Material provided>
▬▬▬▬▬▬

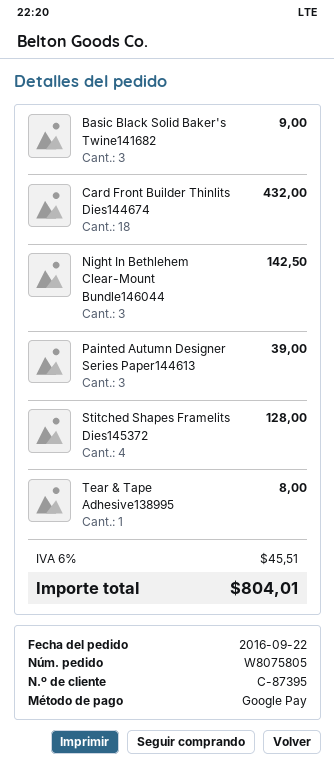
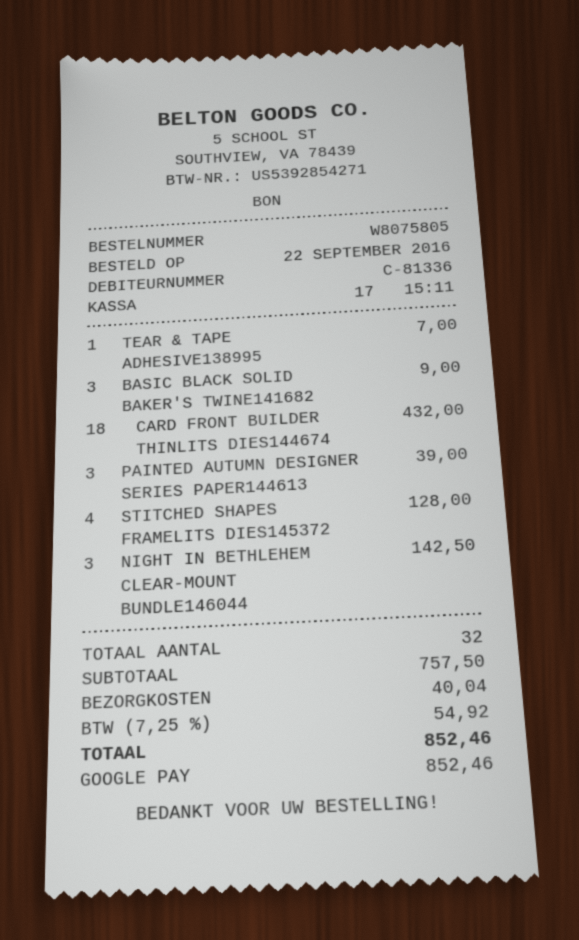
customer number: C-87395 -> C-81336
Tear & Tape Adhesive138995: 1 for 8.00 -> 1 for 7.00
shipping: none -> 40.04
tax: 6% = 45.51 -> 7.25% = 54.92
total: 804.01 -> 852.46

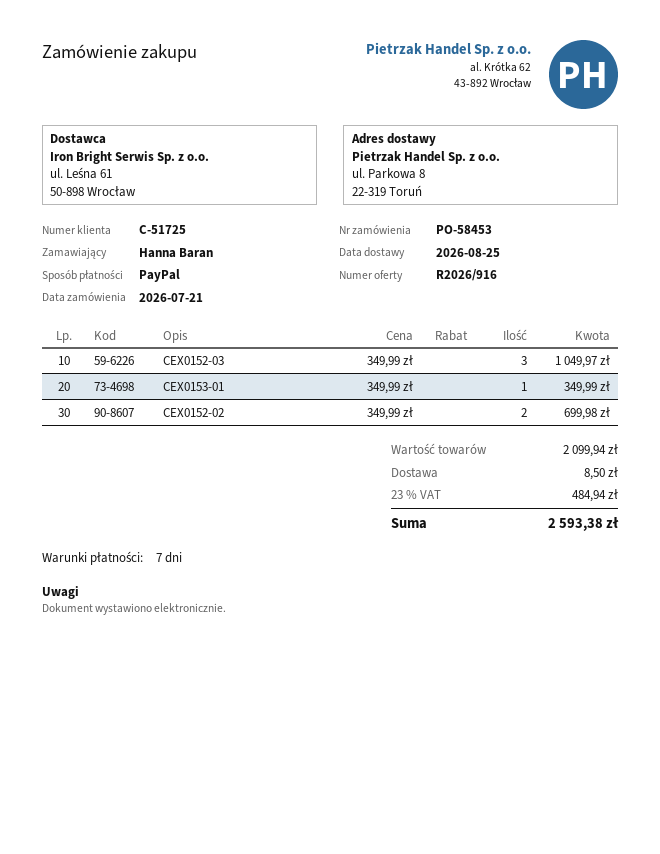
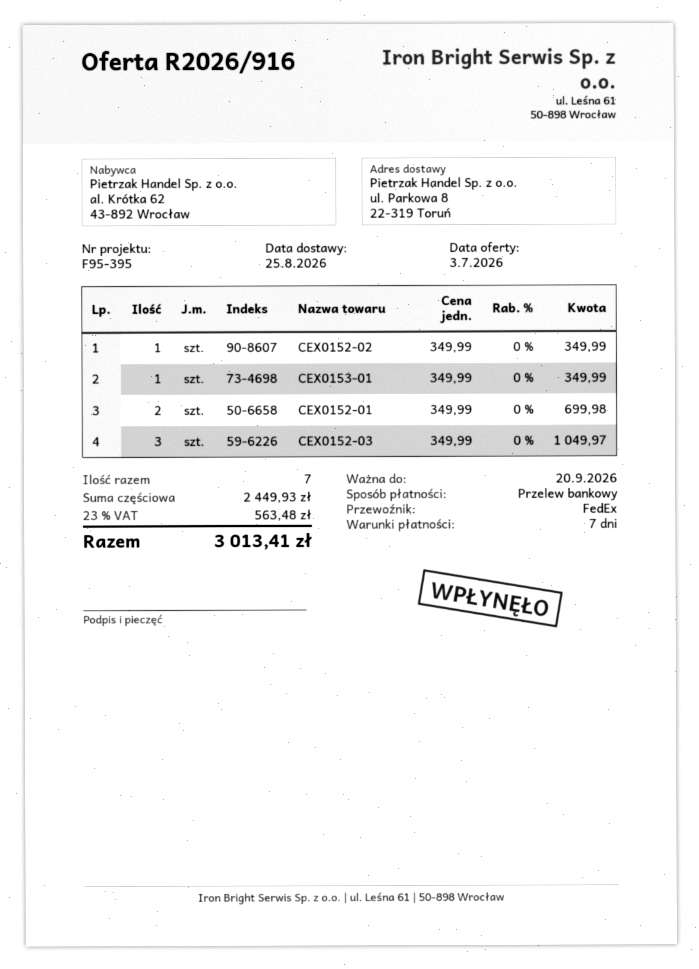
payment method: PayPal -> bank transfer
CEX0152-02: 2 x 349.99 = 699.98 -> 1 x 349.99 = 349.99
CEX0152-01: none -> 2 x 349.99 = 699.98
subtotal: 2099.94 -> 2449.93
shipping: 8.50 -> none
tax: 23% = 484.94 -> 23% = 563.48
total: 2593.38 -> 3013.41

▬▬▬▬▬▬

Find the string "none" in the material above. Then copy each line that has it.

shipping: none -> 40.04
CEX0152-01: none -> 2 x 349.99 = 699.98
shipping: 8.50 -> none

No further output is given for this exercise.